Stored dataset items
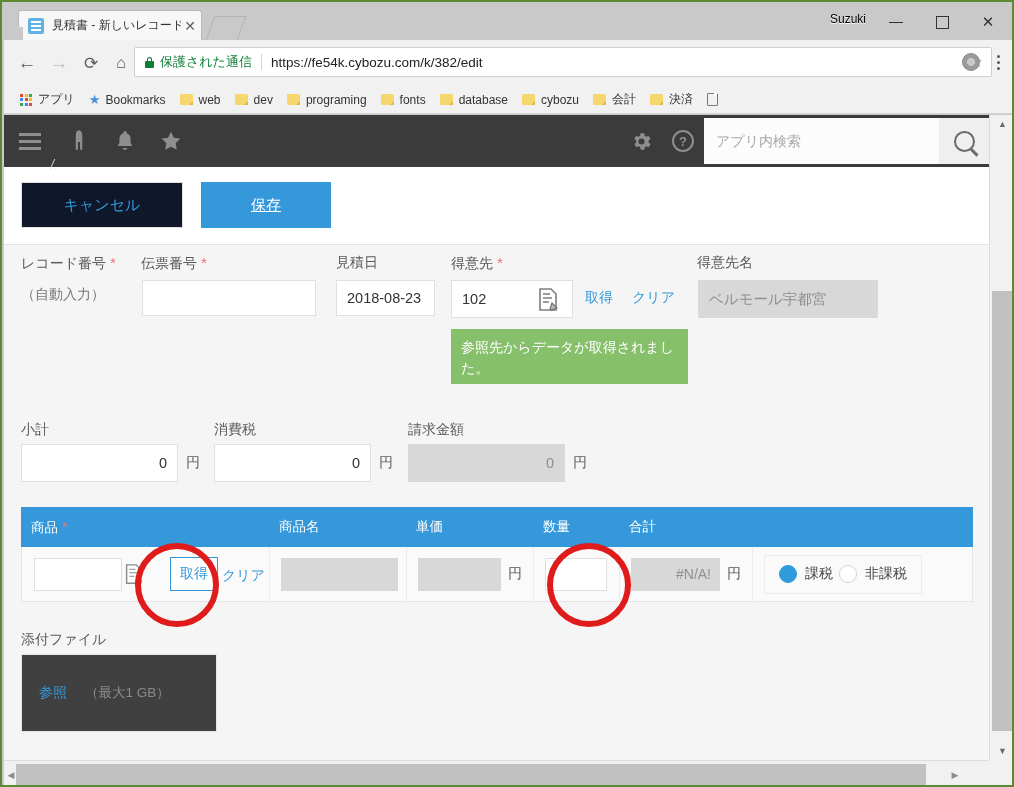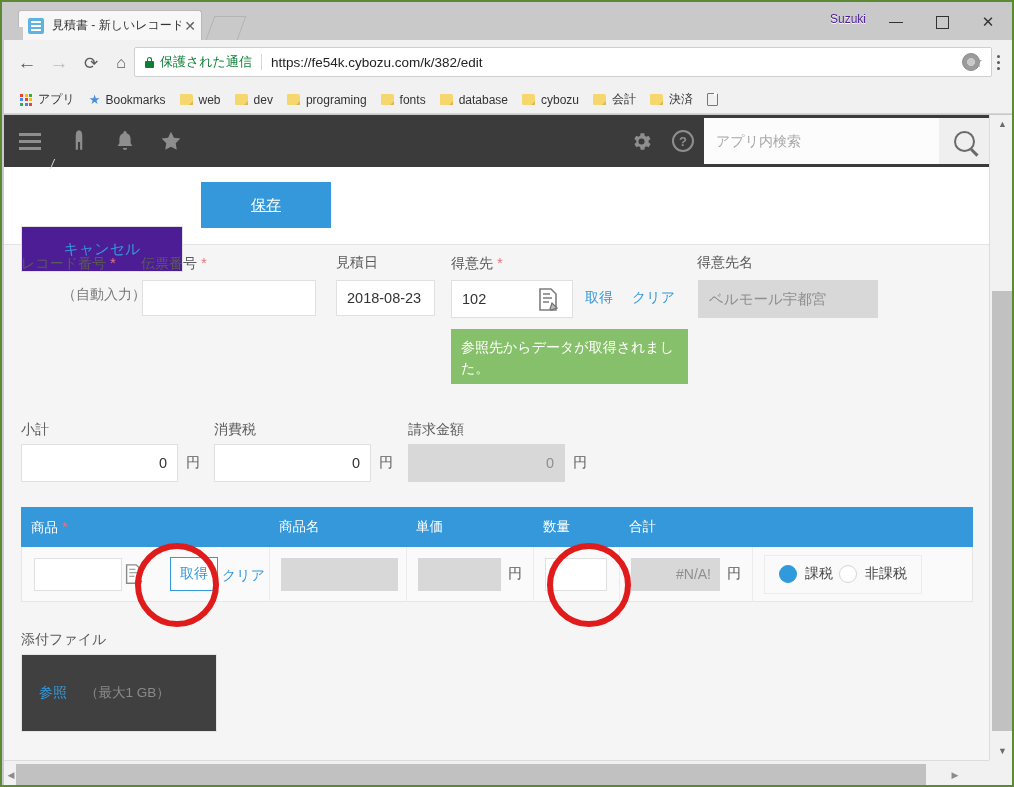--- a/index.html
+++ b/index.html
@@ -96,7 +96,7 @@
     position: absolute;
     right: 148px; top: 8px;
     font-size: 12px;
-    color: #4c1d95;
+    color: #000000;
     text-shadow: 0 1px 0 #fff;
   }
   .win-btn {

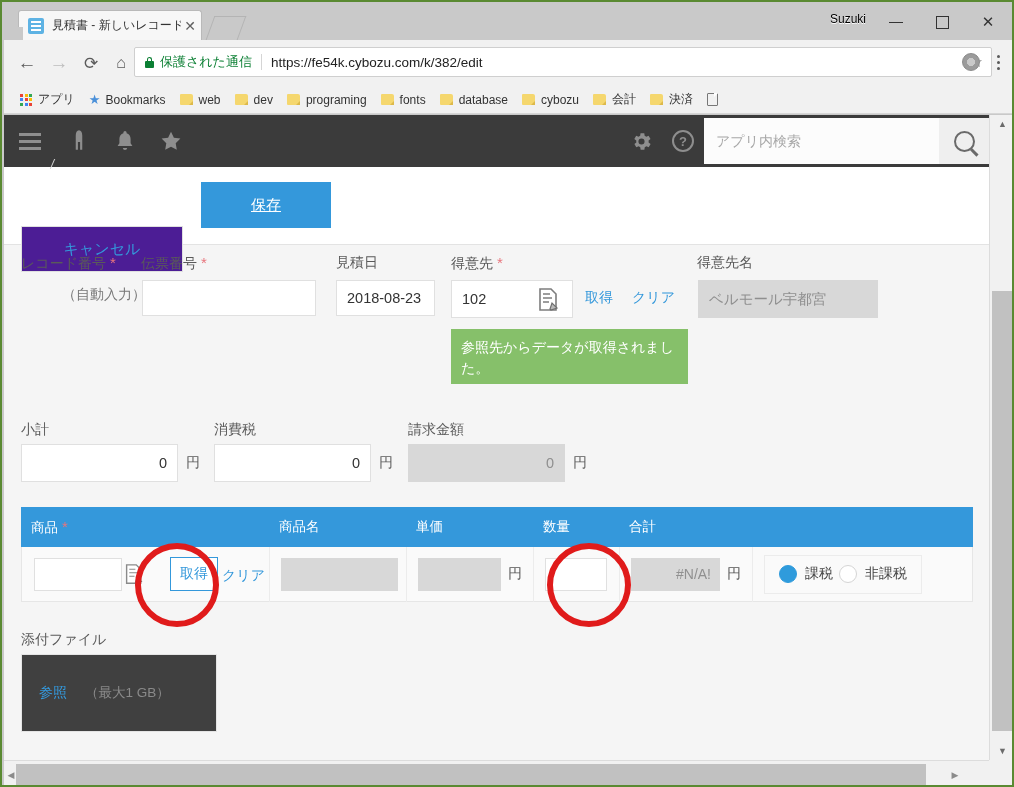--- a/index.html
+++ b/index.html
@@ -367,14 +367,13 @@
     position: absolute;
     left: 17px; top: 15px;
     width: 162px; height: 46px;
-    background: #4c1d95;
+    background: #0f172a;
     border: 1px solid #e0e0e0;
     color: #3498db;
     font-size: 15px;
     display: flex; align-items: center; justify-content: center;
     box-sizing: border-box;
     cursor: pointer;
-    margin-top: 44px;
   }
   .btn-save {
     position: absolute;

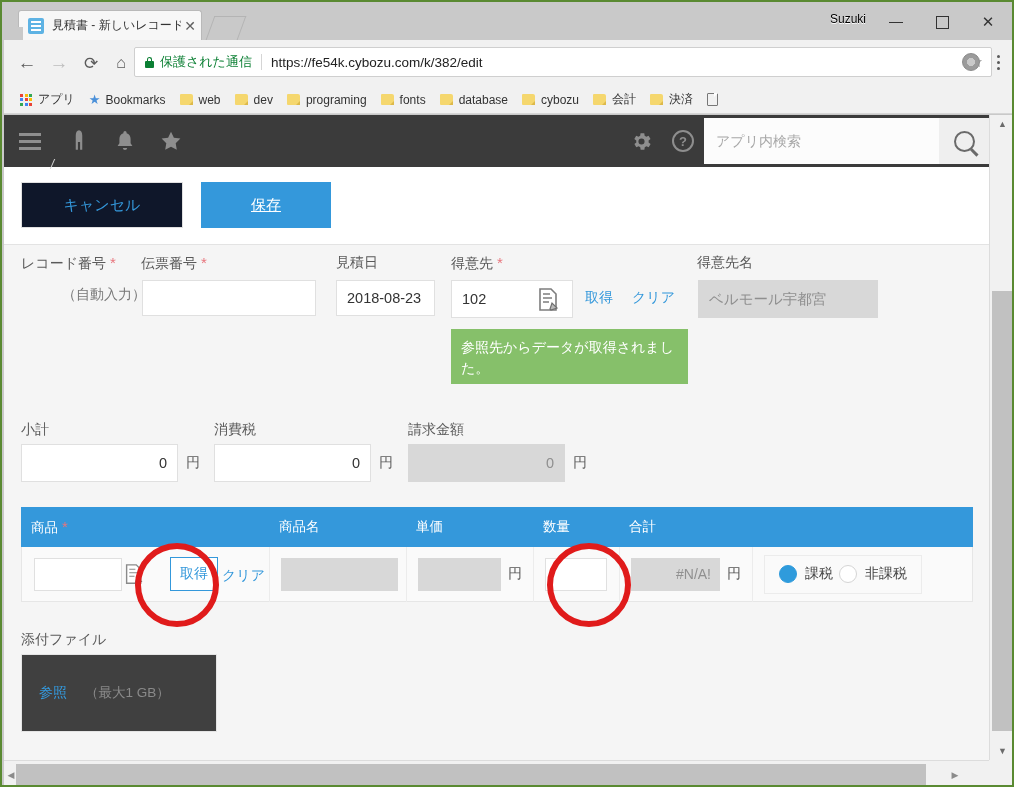--- a/index.html
+++ b/index.html
@@ -424,7 +424,6 @@
     position: absolute;
     font-size: 14px;
     color: #777;
-    margin-left: 41px;
   }
   .unit {
     position: absolute;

→ **What is needed**:
Restate the data word for word without pictures.

→ **Task answer**:
--- a/index.html
+++ b/index.html
@@ -96,7 +96,7 @@
     position: absolute;
     right: 148px; top: 8px;
     font-size: 12px;
-    color: #4c1d95;
+    color: #000000;
     text-shadow: 0 1px 0 #fff;
   }
   .win-btn {

--- a/index.html
+++ b/index.html
@@ -367,14 +367,13 @@
     position: absolute;
     left: 17px; top: 15px;
     width: 162px; height: 46px;
-    background: #4c1d95;
+    background: #0f172a;
     border: 1px solid #e0e0e0;
     color: #3498db;
     font-size: 15px;
     display: flex; align-items: center; justify-content: center;
     box-sizing: border-box;
     cursor: pointer;
-    margin-top: 44px;
   }
   .btn-save {
     position: absolute;

--- a/index.html
+++ b/index.html
@@ -424,7 +424,6 @@
     position: absolute;
     font-size: 14px;
     color: #777;
-    margin-left: 41px;
   }
   .unit {
     position: absolute;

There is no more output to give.